Pai e empresário do meio-campista Gerson, do Cruzeiro, Marcão foi hostilizado por torcedores do Flamengo no Maracanã durante a vitória por 2 a 0 contra o Cruzeiro na noite da última quarta-feira, 11. O também agente do jogador tentou assistir a partida em um setor nobre do estádio, mas, durante o intervalo, foi alvo de ofensas e de tentativas de agressão, com copos de cervejas atirados em sua direção pelos rubro-negros.
Aos gritos de “mercenário”, Marcão deixou o setor escoltado pela polícia e foi encaminhado para o camarote do Cruzeiro.
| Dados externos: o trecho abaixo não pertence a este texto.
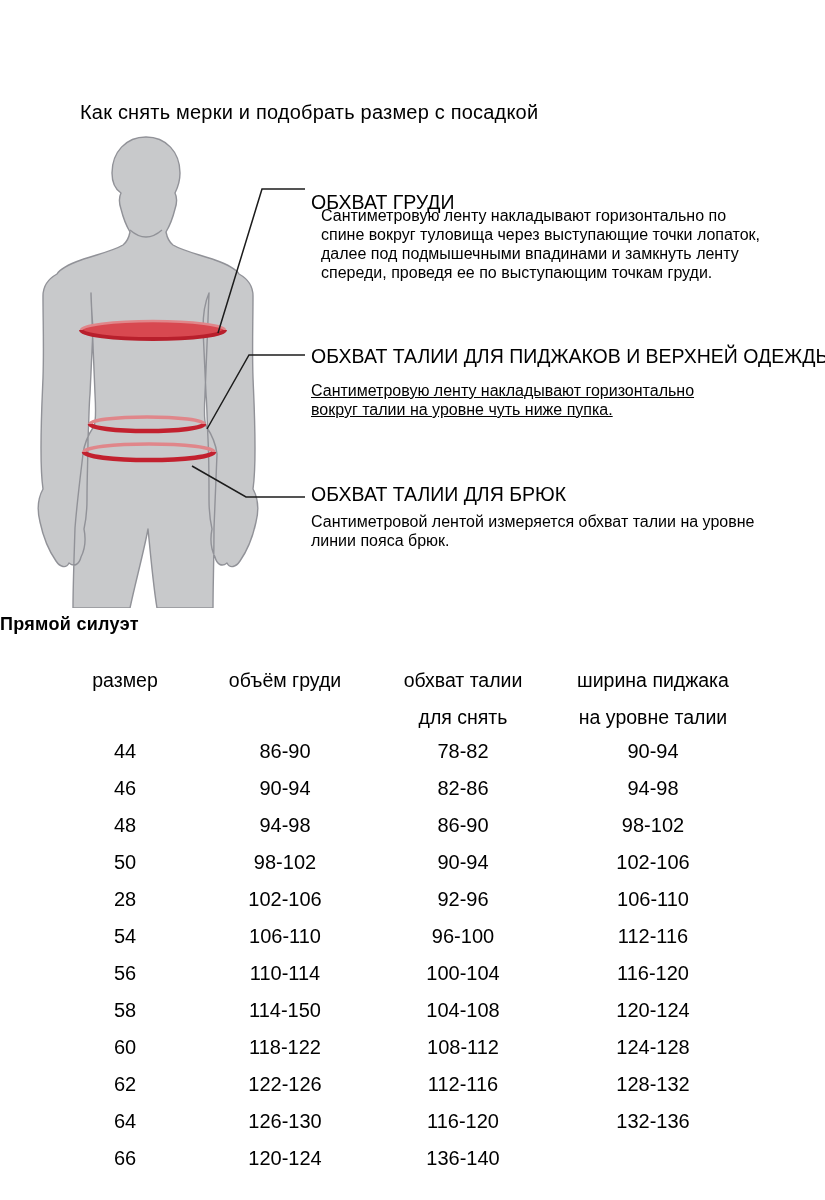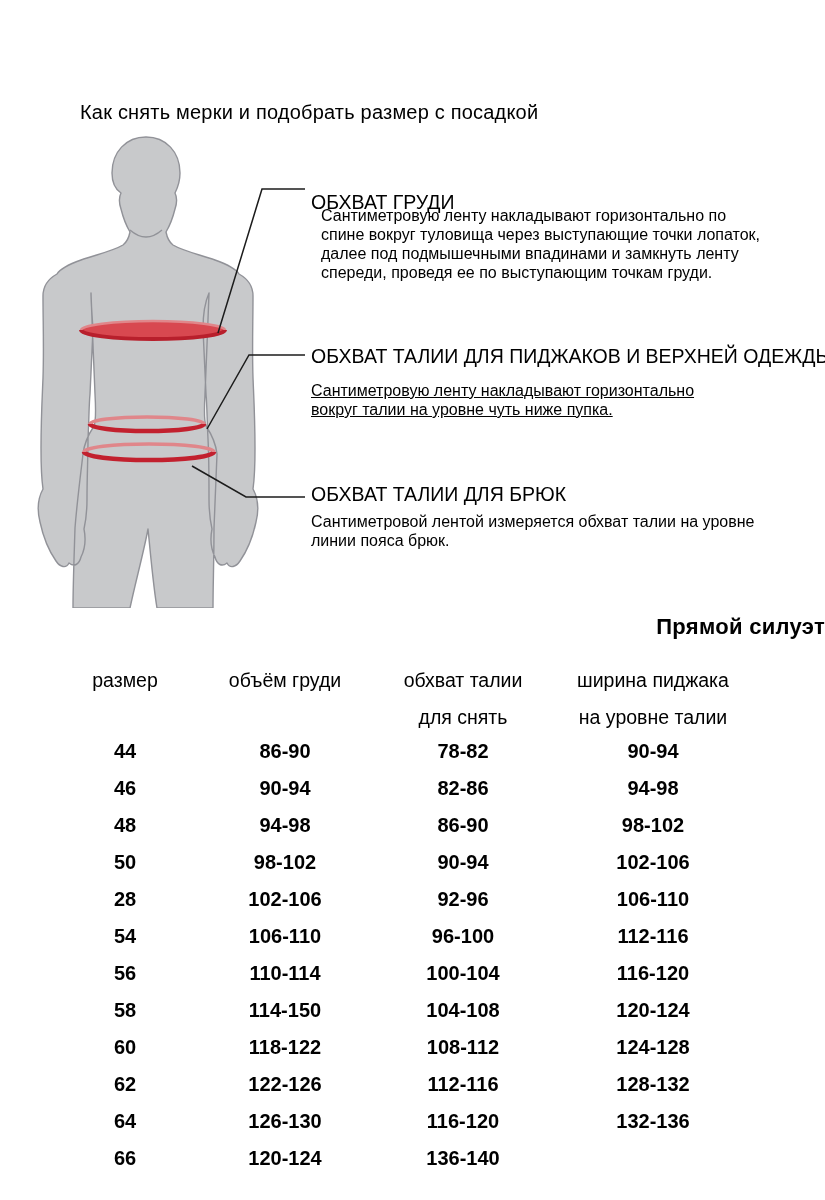--- a/index.html
+++ b/index.html
@@ -16,31 +16,31 @@
   .figure-wrap{left:25px;top:132px;width:280px;height:476px;}
   .sec-heading{font-size:19.5px;line-height:24px;font-weight:400;white-space:nowrap;}
   .sec-body{font-size:16px;line-height:19px;white-space:pre-line;width:465px;}
   #s1h{left:311px;top:174px;margin-top:16px;}
   #s1b{left:321px;top:206px;}
   #s2h{left:311px;top:344px;}
   #s2b{left:311px;top:381px;text-decoration:underline;}
   #s3h{left:311px;top:482px;}
   #s3b{left:311px;top:512px;}
   .table-title{
-    left:0;top:614px;width:825px;text-align:right;
-    font-size:22px;font-weight:700;letter-spacing:0.3px;
+    left:0;top:614px;width:825px;text-align:left;
+    font-size:18px;font-weight:700;letter-spacing:0.3px;
   }
   .size-table{left:55px;top:661px;width:700px;}
   .trow{
     display:grid;grid-template-columns:140px 180px 176px 204px;
     height:37px;align-items:center;
   }
   .tcell{text-align:center;font-size:20px;line-height:22px;}
   .thead .tcell{font-size:19.5px;}
-  .tbody{margin-top:-3px;font-weight:bold;}
+  .tbody{margin-top:-3px;}
 </style>
 </head>
 <body>
 
 <h1 class="abs page-title">Как снять мерки и подобрать размер с посадкой</h1>
 
 <div class="abs figure-wrap">
   <svg width="280" height="476" viewBox="0 0 280 476">
 
     <path d="M121,5

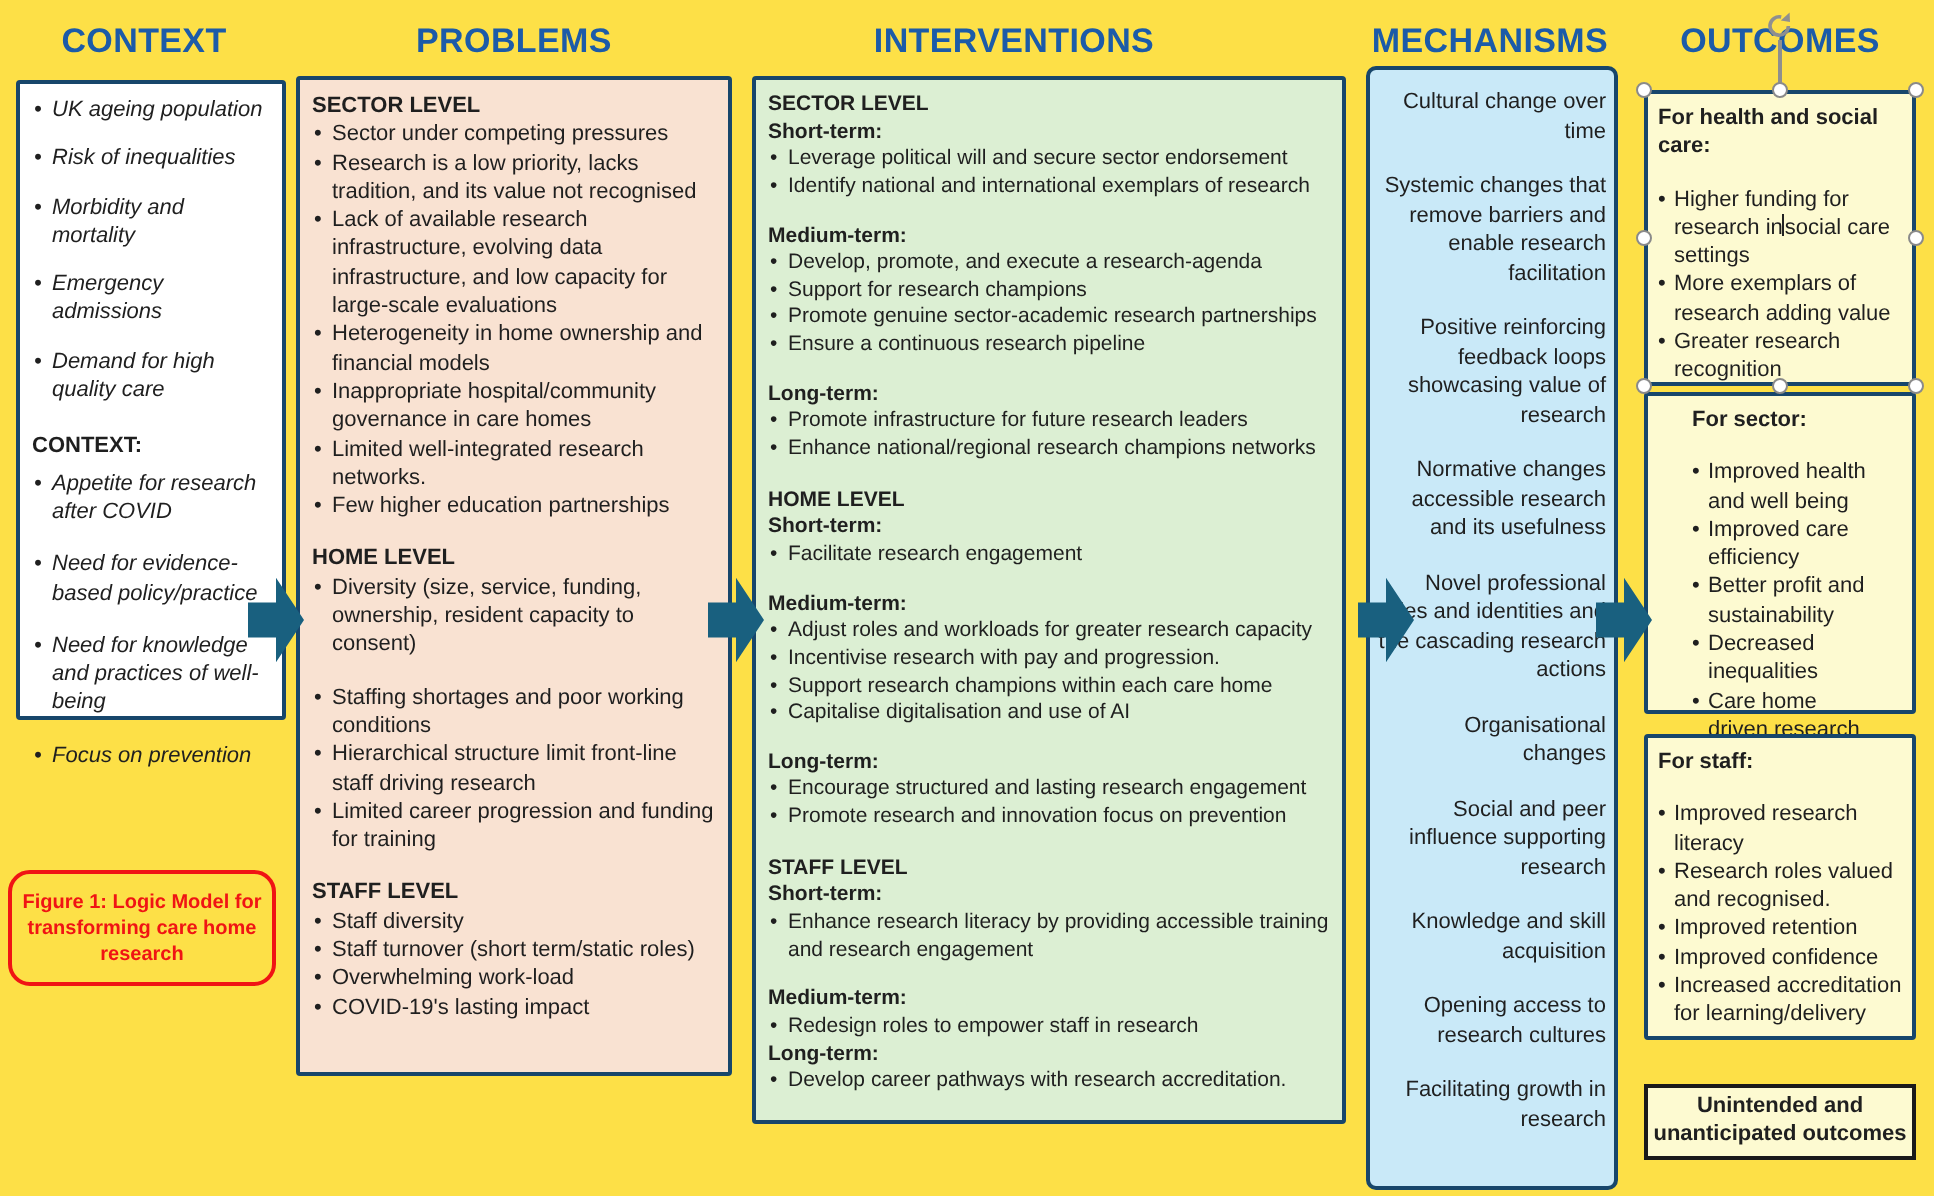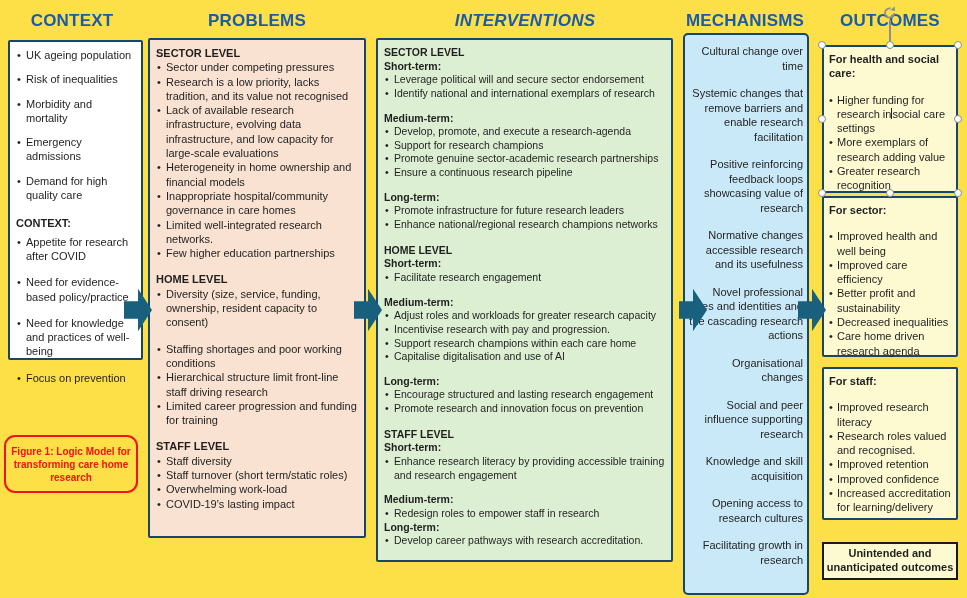--- a/index.html
+++ b/index.html
@@ -6,21 +6,21 @@
   .canvas{position:relative;width:967px;height:598px;background:#fde047;overflow:hidden;
           font-family:"Liberation Sans", sans-serif;color:#1f1f1f;}
   .col-title{position:absolute;top:11px;height:22px;text-align:center;font-weight:bold;
              font-size:17px;color:#1c5ba8;letter-spacing:.2px;}
   .box{position:absolute;box-sizing:border-box;border:2.5px solid #17466b;background:#fff;
        font-size:11px;line-height:1.3;padding:6px 6px;}
   .box.sq{border-radius:2px;}
   .bullet{position:relative;padding-left:10px;}
   .bullet::before{content:"\2022";position:absolute;left:1px;}
   
-  .ctx .bullet{margin-bottom:10px;}
+  .ctx .bullet{margin-bottom:10px;font-style:italic;}
   .ctx .drivers-label{font-weight:bold;margin-top:14px;margin-bottom:4px;}
   .ctx .drv{margin-bottom:12px;}
   
   .prb{background:#f9e2d2;}
   .prb .sec-head{font-weight:bold;}
   .prb .sec{margin-top:12px;}
   .prb .sec.first{margin-top:0;}
   .prb .gap-top{margin-top:12px;}
   
   .itv{background:#dcefd3;font-size:10.5px;}
@@ -52,21 +52,21 @@
   .rotate-stem{position:absolute;left:889px;top:20px;width:1.5px;height:23px;background:#8f8f8f;z-index:4;}
   .caret{display:inline-block;width:1px;height:11px;background:#222;vertical-align:-1px;}
 </style>
 </head>
 <body>
 
 <div class="canvas">
 
   <div class="col-title" style="left:4px;width:136px;">CONTEXT</div>
   <div class="col-title" style="left:148px;width:218px;">PROBLEMS</div>
-  <div class="col-title" style="left:376px;width:298px;font-style:italic;">INTERVENTIONS</div>
+  <div class="col-title" style="left:358px;width:298px;">INTERVENTIONS</div>
   <div class="col-title" style="left:680px;width:130px;">MECHANISMS</div>
   <div class="col-title" style="left:822px;width:136px;">OUTCOMES</div>
 
   <div class="box sq ctx" style="left:8px;top:40px;width:135px;height:320px;">
     <div class="bullet">UK ageing population</div>
     <div class="bullet">Risk of inequalities</div>
     <div class="bullet">Morbidity and mortality</div>
     <div class="bullet">Emergency admissions</div>
     <div class="bullet">Demand for high quality care</div>
     <div class="drivers-label">CONTEXT:</div>
@@ -155,21 +155,21 @@
     <div class="mech">Facilitating growth in research</div>
   </div>
 
   <div class="box sq out" style="left:822px;top:45px;width:136px;height:148px;padding:5px 5px;">
     <div class="o-head">For health and social care:</div>
     <div class="bullet"><span>Higher funding for research in</span><span class="caret"></span><span>social care settings</span></div>
     <div class="bullet">More exemplars of research adding value</div>
     <div class="bullet">Greater research recognition</div>
   </div>
 
-  <div class="box sq out" style="left:822px;top:196px;width:136px;height:161px;padding:5px 5px;">
+  <div class="box sq out" style="left:822px;top:196px;width:136px;height:161px;padding:5px 22px;">
     <div class="o-head">For sector:</div>
     <div class="bullet">Improved health and well being</div>
     <div class="bullet">Improved care efficiency</div>
     <div class="bullet">Better profit and sustainability</div>
     <div class="bullet">Decreased inequalities</div>
     <div class="bullet">Care home driven research agenda</div>
   </div>
 
   <div class="box sq out" style="left:822px;top:367px;width:136px;height:153px;padding:5px 5px;">
     <div class="o-head">For staff:</div>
Gerson também foi alvo de protestos de parte da torcida flamenguista. O ex-capitão do Flamengo foi vaiado a cada toque na bola e viu a sua equipe ser derrotada por 2 a 0.
Em suas redes sociais, Marcão fez um vídeo agradecendo o apoio recebido depois das hostilidades e disse ter sido vítima de racismo: “aquelas pessoas que fizeram aquilo comigo não são torcedores do Flamengo, porque elas deixaram de assistir o jogo para me xingar. O problema é simples, eles não estavam reclamando pelo o que eu fiz ou deixei de fazer. Estavam reclamando porque sou eu e pelo meu trabalho. Infelizmente as pessoas não aceitam o lugar em que um negro está, elas não aceitam isso”, afirmou o empresário.
Saída polêmica do Flamengo

Gerson se despediu do Flamengo após a Copa do Mundo de Clubes – Adriano Fontes/Flamengo
O episódio nas arquibancadas refletiu o clima pesado que também tomou conta do gramado. A partida marcou o primeiro reencontro de Gerson com a torcida do Flamengo desde sua saída conturbada no meio de 2025. O jogador foi vaiado a cada toque na bola e também ouviu o coro de “mercenário”.
A ira dos torcedores em direção a pai e filho ocorrem pela forma volante deixou o clube carioca. Em abril do ano passado, sob forte influência de Marcão, Gerson renovou seu contrato com o Flamengo em um movimento que garantiu aumento salarial, mas diminuiu drasticamente a multa rescisória do atleta.
Pouco depois, o Zenit, da Rússia, pagou a cláusula de 25 milhões de euros (R$ 160 milhões pela cotação da época) e tirou o jogador do time. Após não se adaptar ao futebol europeu, Gerson acertou seu retorno ao Brasil poucos meses depois, mas para defender as cores do Cruzeiro, o que foi encarado como traição por parte da torcida flamenguista.